Антитела Доната—Ландштейнера обладают сродством к Р-антигену эритроцитов. Пароксизмальная холодовая гемоглобинурия редко бывает первичной, а как вторичная часто встречается у больных сифилисом, особенно врожденным, и осложняет вирусные инфекции корь, паротит, ветряную оспу, инфекционный мононуклеоз, грипп.
Если есть такие отклонения, нужно более детальное исследование крови для выявления конкретного вида анемии. Лечение анемии крови Эффективное лечение анемии в большинстве случаев невозможно без точной диагностики и определения причины. В целом, лечение анемии включает в себя следующие пункты: Дополнительный прием витаминов и микроэлементов. Отдельные формы терапии в зависимости от типа анемии. Лечение заболеваний и патологических состояний, из-за которых анемия получила свое развитие. Анемия, обусловленная снижением образования эритроцитов и возникающая при таких хронических заболеваниях, как рак, инфекции, артрит, болезни почек и гипотиреоз, зачастую слабо выражена и не требует специального лечения.
Лечение основного заболевания должно благотворно повлиять и на анемию. В ряде случаев бывает необходима отмена препаратов, подавляющих кроветворение, — антибиотиков или других химиотерапевтических средств. Основными веществами, участвующими в образовании эритроцитов и гемоглобина, являются железо, витамин В12 кобаламины и витамин В9 фолиевая кислота.
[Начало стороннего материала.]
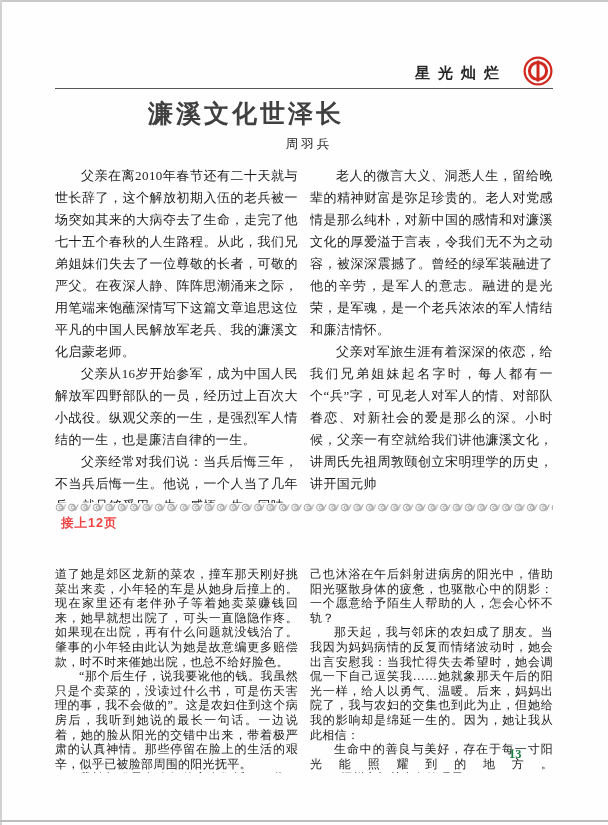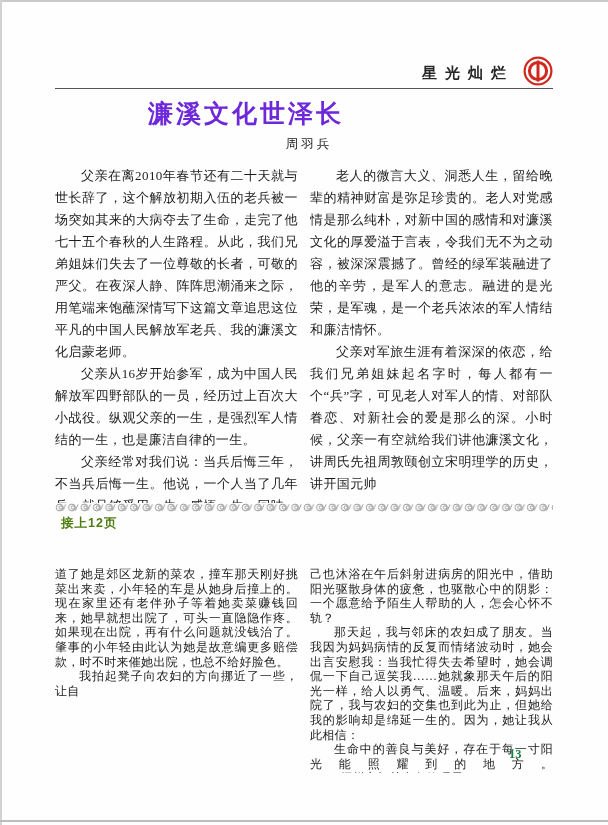--- a/index.html
+++ b/index.html
@@ -13,7 +13,7 @@
   .edge-bottom{position:absolute;left:0;right:0;top:820px;height:2px;background:#bdbdbd;}
 
   .masthead{
-    position:absolute;top:56px;right:55px;display:flex;align-items:center;gap:9px;
+    position:absolute;top:56px;right:55px;display:flex;align-items:center;gap:16px;
   }
   .masthead-title{
     font-size:15px;font-weight:bold;letter-spacing:8px;color:#272727;white-space:nowrap;

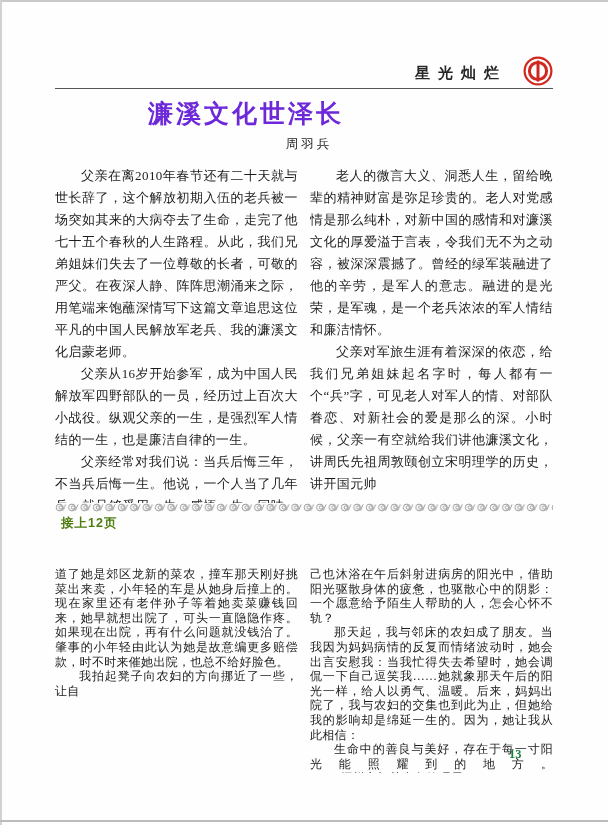--- a/index.html
+++ b/index.html
@@ -24,7 +24,7 @@
 
   .article-title{
     position:absolute;top:97px;left:0;width:492px;text-align:center;
-    font-size:25px;font-weight:bold;letter-spacing:3px;color:#6d28d9;
+    font-size:25px;font-weight:bold;letter-spacing:3px;color:#404040;
   }
   .article-author{
     position:absolute;top:136px;left:5px;width:608px;text-align:center;

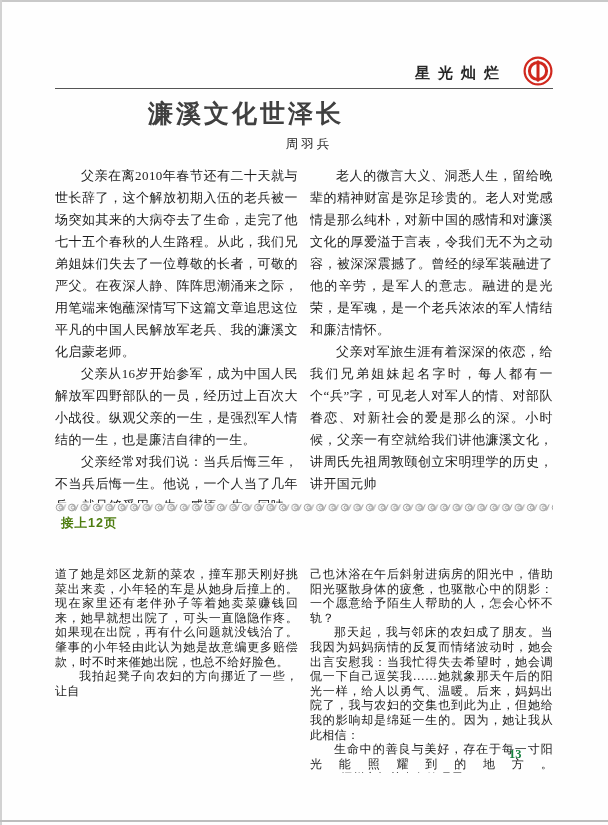--- a/index.html
+++ b/index.html
@@ -51,7 +51,7 @@
   .continued-label{
     position:absolute;top:515px;left:61px;
     font-family:"Liberation Sans","DejaVu Sans",sans-serif;
-    font-size:12.5px;font-weight:bold;letter-spacing:1px;color:#4d7c0f;text-align:center;
+    font-size:12.5px;font-weight:bold;letter-spacing:1px;color:#ef4444;text-align:center;
   }
   .attribution{margin-left:18px;white-space:nowrap;}
 

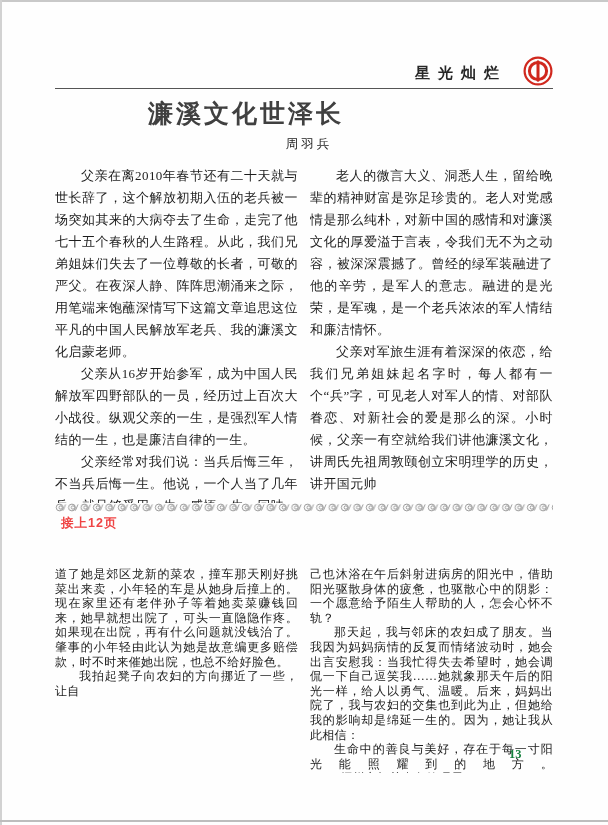--- a/index.html
+++ b/index.html
@@ -112,6 +112,7 @@
   <div class="cols cont">
     <div class="col">
       <p class="para">道了她是郊区龙新的菜农，撞车那天刚好挑菜出来卖，小年轻的车是从她身后撞上的。现在家里还有老伴孙子等着她卖菜赚钱回来，她早就想出院了，可头一直隐隐作疼。如果现在出院，再有什么问题就没钱治了。肇事的小年轻由此认为她是故意编更多赔偿款，时不时来催她出院，也总不给好脸色。</p>
+      <p class="para ind">“那个后生仔，说我要讹他的钱。我虽然只是个卖菜的，没读过什么书，可是伤天害理的事，我不会做的”。这是农妇住到这个病房后，我听到她说的最长一句话。一边说着，她的脸从阳光的交错中出来，带着极严肃的认真神情。那些停留在脸上的生活的艰辛，似乎已被脸部周围的阳光抚平。</p>
       <p class="para ind">我拍起凳子向农妇的方向挪近了一些，让自</p>
     </div>
     <div class="col">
Недостаток этих веществ и является причиной большинства видов анемии, поэтому лечение в основном направлено на пополнение организма этими витаминами и железом. Железодефицитная анемия, а также анемия при острой и хронической потере крови — лечение основано на дополнительном приеме препаратов железа, среди которых можно выделить: Для инъекций — «Фербитол», «Феррум Лек», «Эктофер».
Самые распространенные симптомы анемии
Именно поэтому субфебрильная температура при анемии является не менее частым симптомом, чем другие признаки болезни. Симптомы анемии, общие для всех типов анемии, возникают из-за недостаточного поступления кислорода к тканям. При анемии все ткани испытывают гипоксию с риском развития в них дистрофических изменений. При анемии клетки и ткани не получают достаточного количества кислорода из-за чего страдает весь организм. Пониженная температура тела у взрослых часто наблюдается при истощении, переохлаждении, в восстановительный период после перенесённой инфекции, при анемии и патологиях щитовидной железы, а также на фоне депрессии, интоксикации. При гемолитической анемии назначают прием иммунодепрессантов в строго скорректированной врачом дозировке, а при выраженной форме — переливание эритроцитной массы.
Взгляд гематолога на железодефицитные состояния
Степень выраженности симптоматики при анемии зависит от количества недостающих эритроцитов и скорости снижения показателя гемоглобина, а также некоторых индивидуальных особенностей организма. Скрытая анемия — это результат потери значительной части жидкого состава крови при обезвоживании (может быть вызвано диареей, рвотой, гипергидрозом). Пониженная температура тела у взрослых часто наблюдается при истощении, переохлаждении, в восстановительный период после перенесённой инфекции, при анемии и патологиях щитовидной железы, а также на фоне депрессии, интоксикации. Степень выраженности симптоматики при анемии зависит от количества недостающих эритроцитов и скорости снижения показателя гемоглобина, а также некоторых индивидуальных особенностей организма. Анемия при ускоренном разрушении эритроцитов может потребовать следующих мер.